Domenico Arcuri: Myrta Merlino, Romano Prodi, i ritardi, le grane, l’ambizione dell’uomo dai mille incarichi
di Goffredo Buccini
Piove? Chiamate Mimmo! Manca solo che gli appioppino pure il meteo, così che in caso di maltempo il governo si ripari dal malumore popolare. Tra le macerie del Covid-19 ecco s’avanza uno strano ircocervo, oggi Figaro e forse domani Malaussène: poiché questo è il destino degli aggiustatutto italici, prima invocati in ogni dove (perché decidano) e poi capri espiatori (del decisionismo).

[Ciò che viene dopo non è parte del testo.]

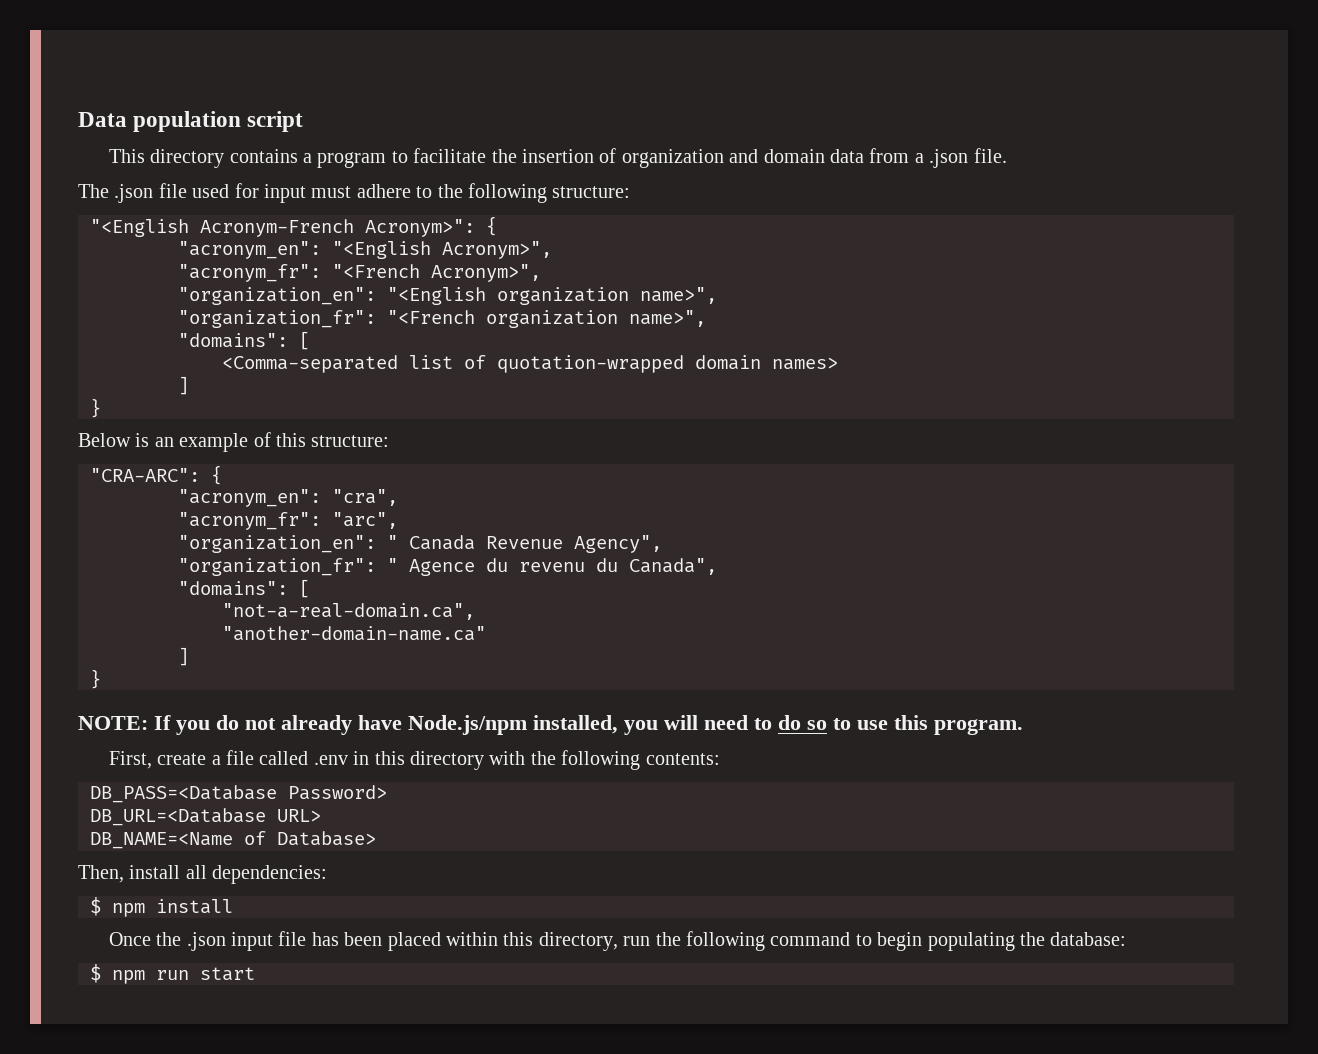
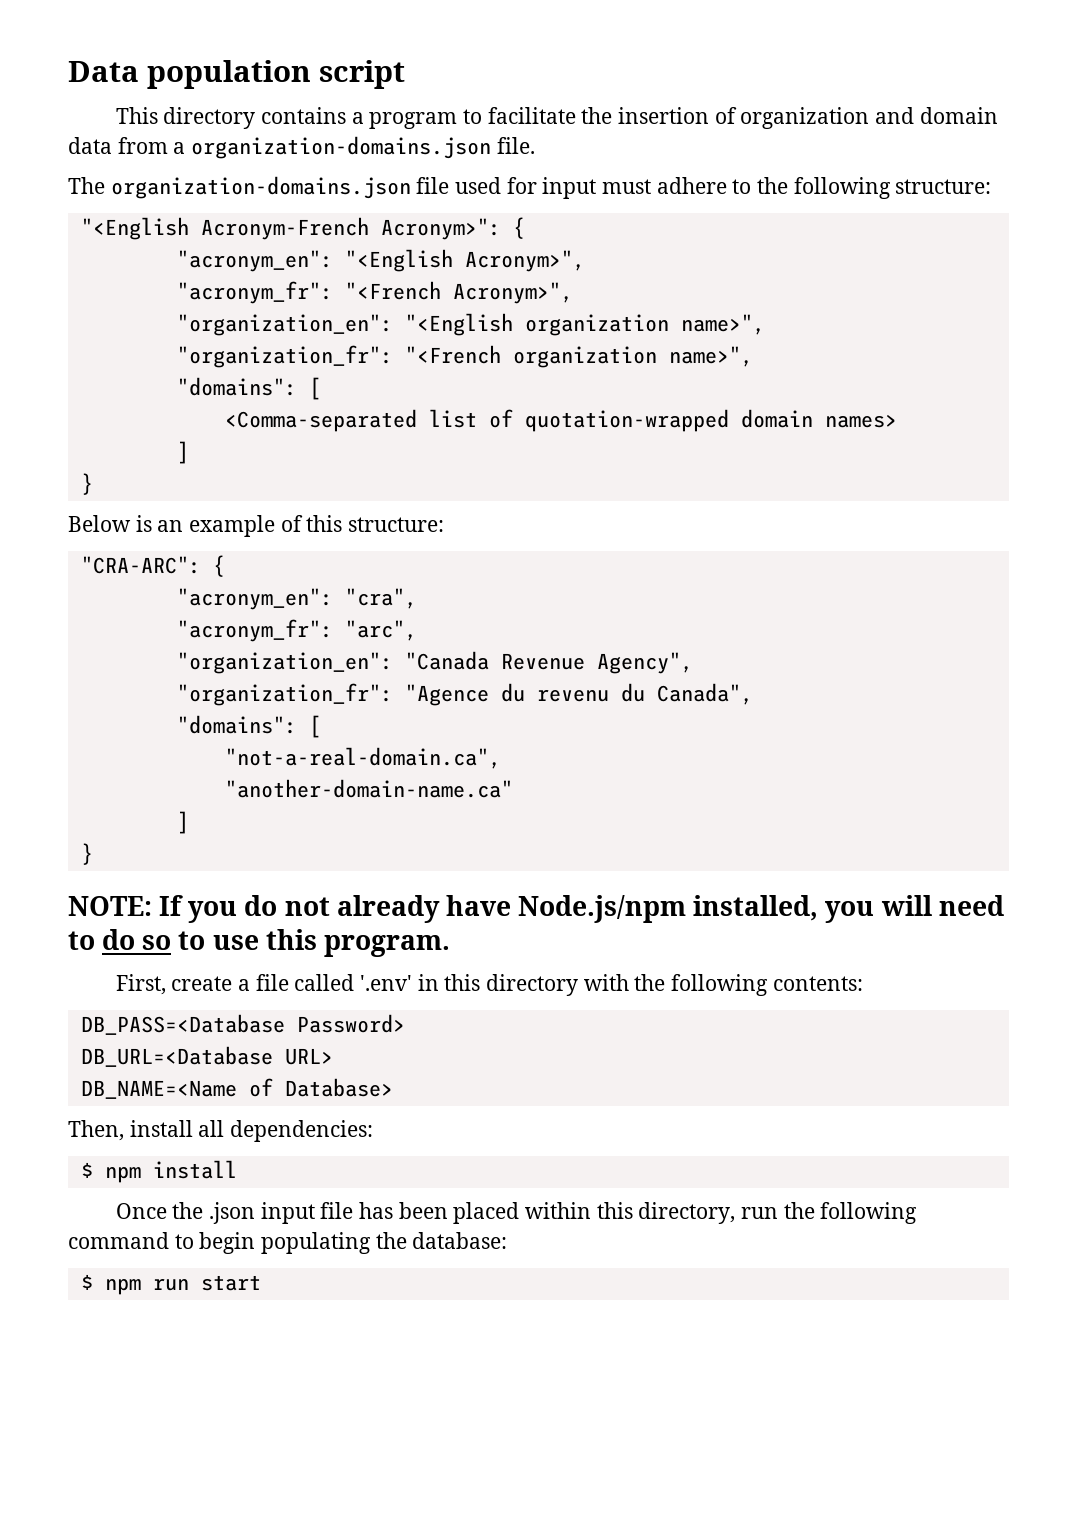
[929,149,969,168] .json -> [191,136,492,159] organization-domains.json
[114,184,154,203] .json -> [110,176,411,199] organization-domains.json
[387,535,475,550] " Canada -> [404,651,489,670] "Canada
[387,558,475,576] " Agence -> [404,684,489,706] "Agence
[313,755,348,765] .env -> [359,975,412,991] '.env'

Lui, Domenico Arcuri, reggino a forte carica identitaria («sono di Reggio Calabria e a Reggio non cambiamo idea facilmente!», tuona all’occasione), mostra abbastanza considerazione di sé da agguantare le scommesse che il premier Conte gli va lanciando senza tregua: da nuovo Uomo del Fare. A giugno, tra polemiche furiose sulla gestione della pandemia, mascherine e tamponi fantasma, reagenti e forniture introvabili, sostenne papale: «Abbiamo fatto tutto in 85 giorni. Per una volta sarebbe davvero bello se tutti ci accorgessimo che siamo stati straordinari».
Non tutti furono d’accordo.
La stampa di destra lo chiama Mister Disastro, quella liberista gli dà dello statalista,
una fondazione come Openpolis addirittura lo accusa di operare «col
favore delle tenebre» perché può amministrare in autonomia; e comunque,
tenebre o meno, è difficile non vedere il rosario di ritardi e mancanze
sgranato fin qui (tra banchi a rotelle e/o dimezzati, bandi tardivi,
terapie intensive virtuali). Gli hanno appena affibbiato l’ulteriore missione quasi impossibile di distribuire i vaccini anti-Covid senza caos
(la distribuzione di quelli per l’influenza è risolta dall’assenza
della materia prima). Quando è emerso l’ennesimo incarico – occuparsi
della grana Ilva in quanto amministratore delegato di Invitalia – un opinionista garbato come Giorgio Meletti ha esplicitato la domanda che frulla in testa agli italiani tutti: «Ma quante ore dura la giornata di Arcuri?».